By the way, I first met Henry a few years ago in our local bookshop. He was looking for books about WWII German history to write about his father’s war service as a Polish fighter pilot in the RAF. I knew of a good book through my own German/European heritage on my mum’s side and so we had that cultural connection, as well as our shared writing interest. Henry and I also made time for each other. Time to meet for coffee once a week, and at much the same time every week… very much like clockwork. Many of my friends don’t operate like clockwork, or don’t feel the need for that weekly coffee/ tea fix. However, I need it just like I need food and water and the car needs to be topped up with petrol. Geoff has joined us a few times, and the kids have met him. Moreover, they know that my meetings with Henry are set in stone unless it’s mission critical. Aside from my violin lessons, there haven’t been many restrictions placed on my time since I stopped work a few years ago and I think it’s good for them to know I’m not available on tap. Another thing I really appreciate about my friendship with Henry, is that he takes me seriously. He sees something more in me than this incomplete, imperfect scrambling character I see inside myself, and he gives me hope.
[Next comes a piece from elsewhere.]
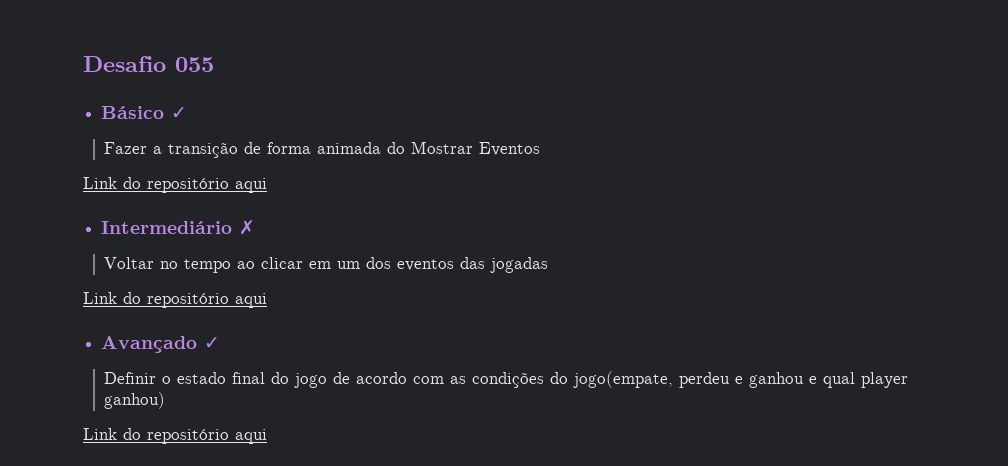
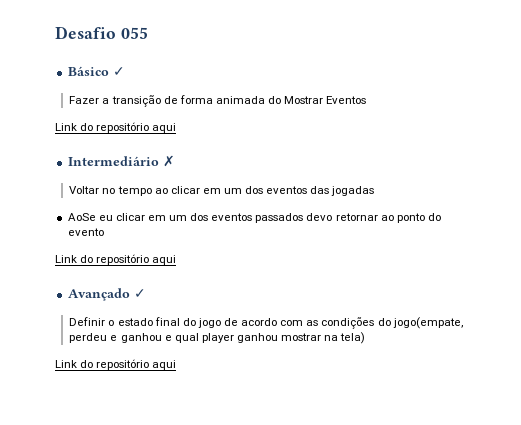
(549, 265) none -> [67,213,441,223] [67,228,104,236] // AoSe eu clicar em um dos eventos passados devo retornar ao ponto do evento
[104,392,166,409] ganhou) -> [236,332,366,344] ganhou mostrar na tela)

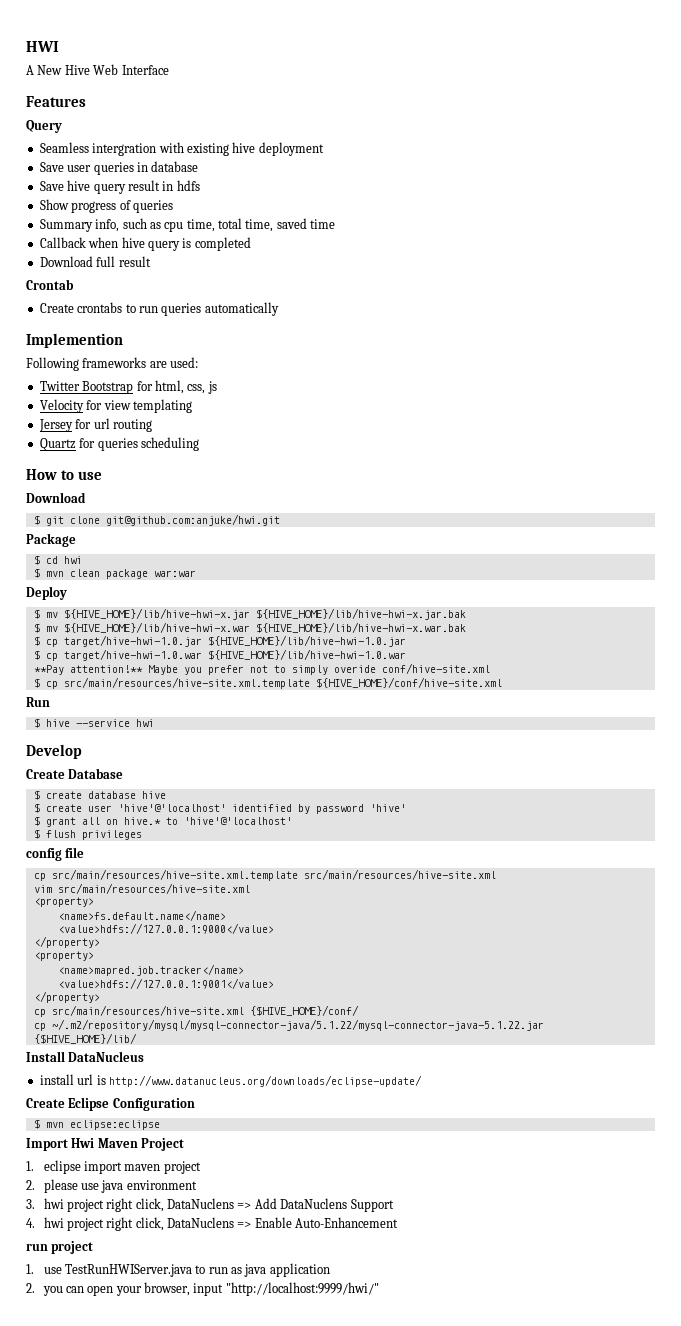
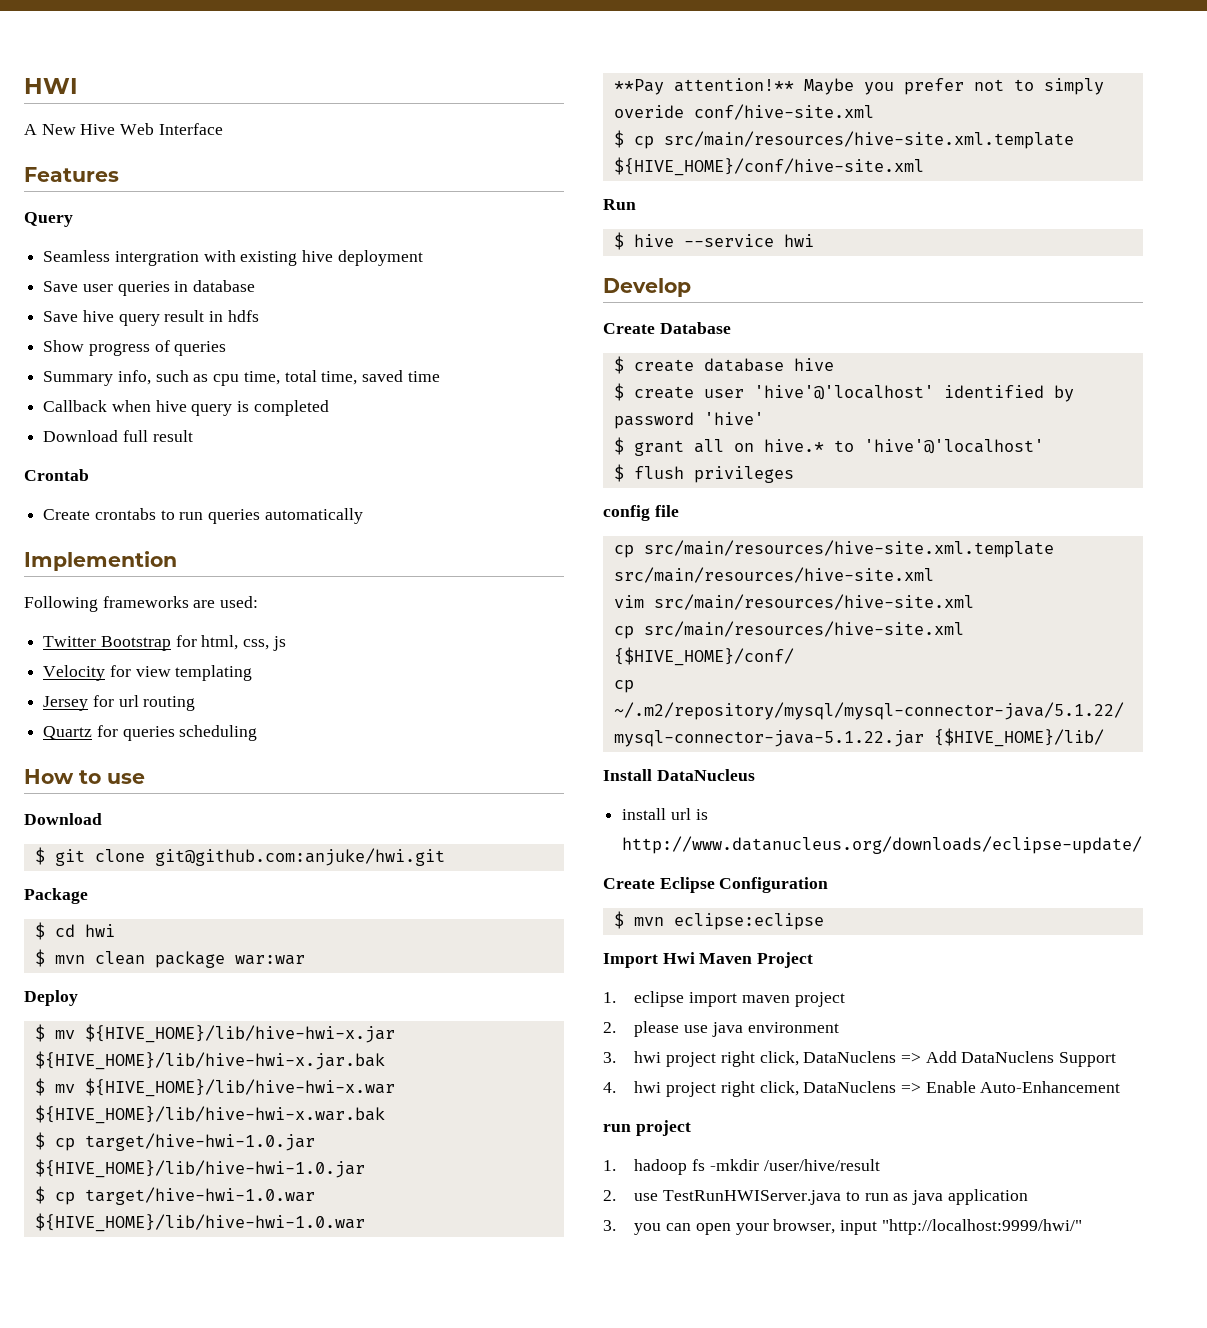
[33,897,94,907] [57,910,226,921] [57,923,274,934] [33,936,100,948] [33,951,94,961] [57,964,244,976] [57,978,274,989] [33,991,100,1003] // <property> // <name>fs.default.name</name> // <value>hdfs://127.0.0.1:9000</value> // </property> // <property> // <name>mapred.job.tracker</name> // <value>hdfs://127.0.0.1:9001</value> // </property> -> (974, 602) none
(34, 1269) none -> [634,1159,880,1175] [603,1190,616,1201] hadoop fs -mkdir /user/hive/result // 2.
[26,1283,35,1293] 2. -> [603,1220,616,1231] 3.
Reads my writing and takes it seriously and even edits it and provides suggestions. He is kind, considerate and in the mould of his chivalrous Polish father, a gentleman and someone I trust and can truly rely on.
Our shadows captured walking down the beach…Henry with his cap on and me lugging my camera bag along.
“It’s your road, and yours alone, others may walk it with you, but no one can walk it for you.”
Henry’s friendship has also been a very important for me during the coronacrisis. For a few months there, he was all but my only physical social contact outside the family. He is fastidious about maintaining social distancing, is very protective of my health and also has a small social circle and takes precautions when he’s out. Our cafe’s been closed and I’m not quite ready to head back yet So, we’ve been going for walks along the beach instead. We did actually try to get a coffee at Pearl Beach last week but that all stops at 2.30pm over there so we didn’t have the opportunity to support local business. Gotta say, I was pretty disappointed, but we’re still coming out of covid and it is Winter here and there aren’t a lot of people around. However, they can also become a viscous circle.
A few years ago, I used to have my dog-walking friends who were important to me. However, mornings and I haven’t been well acquainted of late and that’s fallen by the wayside. Moreover, I’ve seriously missed all the incidental friendships, which are structured around our activities and haven’t happened during lock down. Unfortunately, although dance has returned to the studio, parents are excluded and I’m still being cautious. The coronavirus is down, but not out.
This massive cauliflower-shaped cloud decided to join us as well as a pod of dolphins which I didn’t quite manage to capture on film.
Anyway, might I encourage us all to unapologetically pursue and maintain our friendships. Indeed, I’ve made some really strong friendships through blogging, which have added a very interesting and largely international dimension.